(Beginning of DATA TO PROCESS)

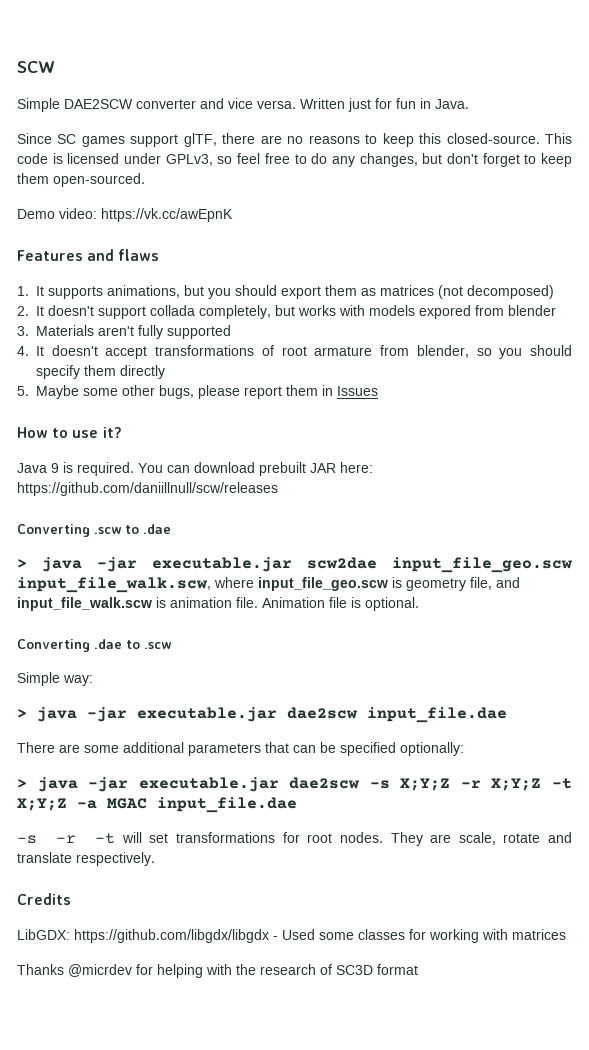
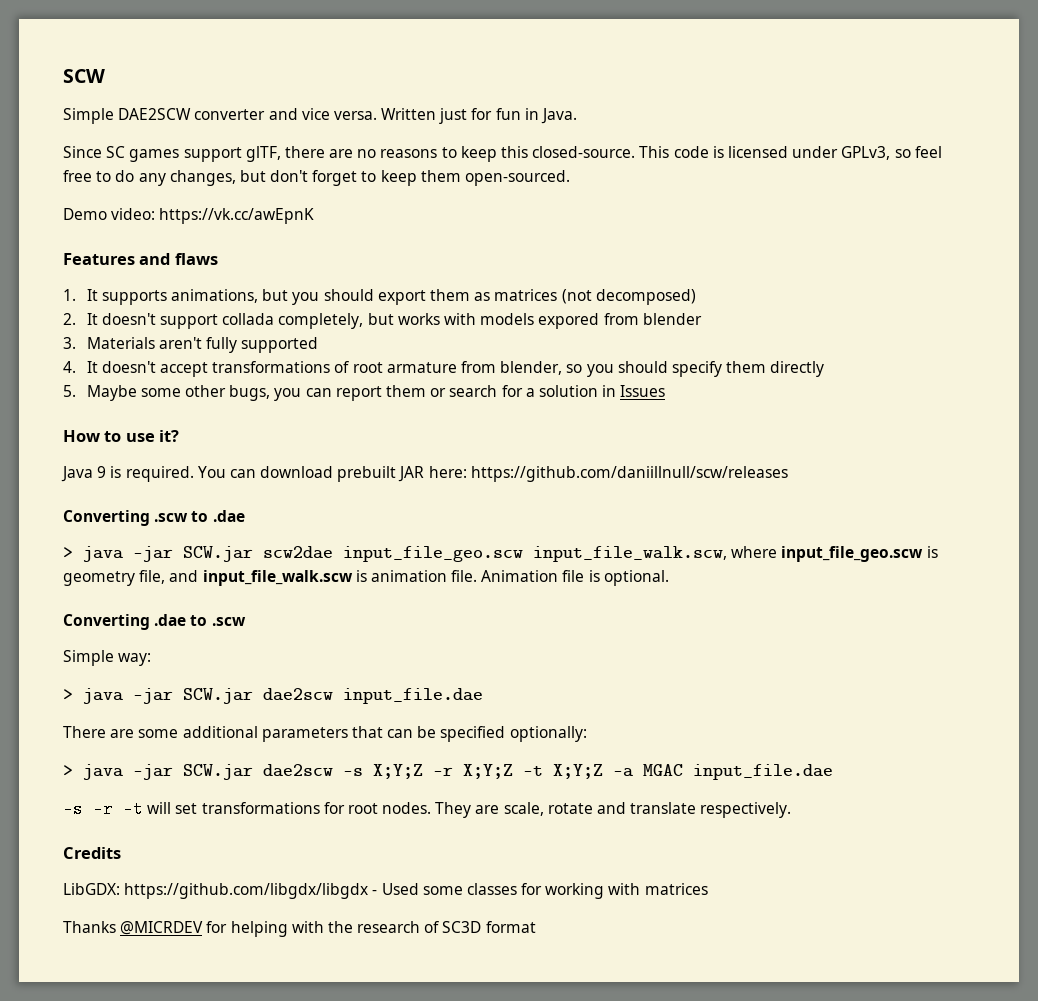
- 5. Maybe some other bugs, please report them in Issues
+ 5. Maybe some other bugs, you can report them or search for a solution in Issues
- > java -jar executable.jar scw2dae input_file_geo.scw input_file_walk.scw, where input_file_geo.scw is geometry file, and input_file_walk.scw is animation file.
+ > java -jar SCW.jar scw2dae input_file_geo.scw input_file_walk.scw, where input_file_geo.scw is geometry file, and input_file_walk.scw is animation file.
- > java -jar executable.jar dae2scw input_file.dae
+ > java -jar SCW.jar dae2scw input_file.dae
- > java -jar executable.jar dae2scw -s X;Y;Z -r X;Y;Z -t X;Y;Z -a MGAC input_file.dae
+ > java -jar SCW.jar dae2scw -s X;Y;Z -r X;Y;Z -t X;Y;Z -a MGAC input_file.dae
- Thanks @micrdev for helping with the research of SC3D format
+ Thanks @MICRDEV for helping with the research of SC3D format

(End of DATA TO PROCESS)

**WORK TASK**:
Would you please write out the entries in full, exactly as they read, but without pictures?

**OUTPUT OF THE EXERCISE**:
- 5. Maybe some other bugs, please report them in Issues
+ 5. Maybe some other bugs, you can report them or search for a solution in Issues
- > java -jar executable.jar scw2dae input_file_geo.scw input_file_walk.scw, where input_file_geo.scw is geometry file, and input_file_walk.scw is animation file.
+ > java -jar SCW.jar scw2dae input_file_geo.scw input_file_walk.scw, where input_file_geo.scw is geometry file, and input_file_walk.scw is animation file.
- > java -jar executable.jar dae2scw input_file.dae
+ > java -jar SCW.jar dae2scw input_file.dae
- > java -jar executable.jar dae2scw -s X;Y;Z -r X;Y;Z -t X;Y;Z -a MGAC input_file.dae
+ > java -jar SCW.jar dae2scw -s X;Y;Z -r X;Y;Z -t X;Y;Z -a MGAC input_file.dae
- Thanks @micrdev for helping with the research of SC3D format
+ Thanks @MICRDEV for helping with the research of SC3D format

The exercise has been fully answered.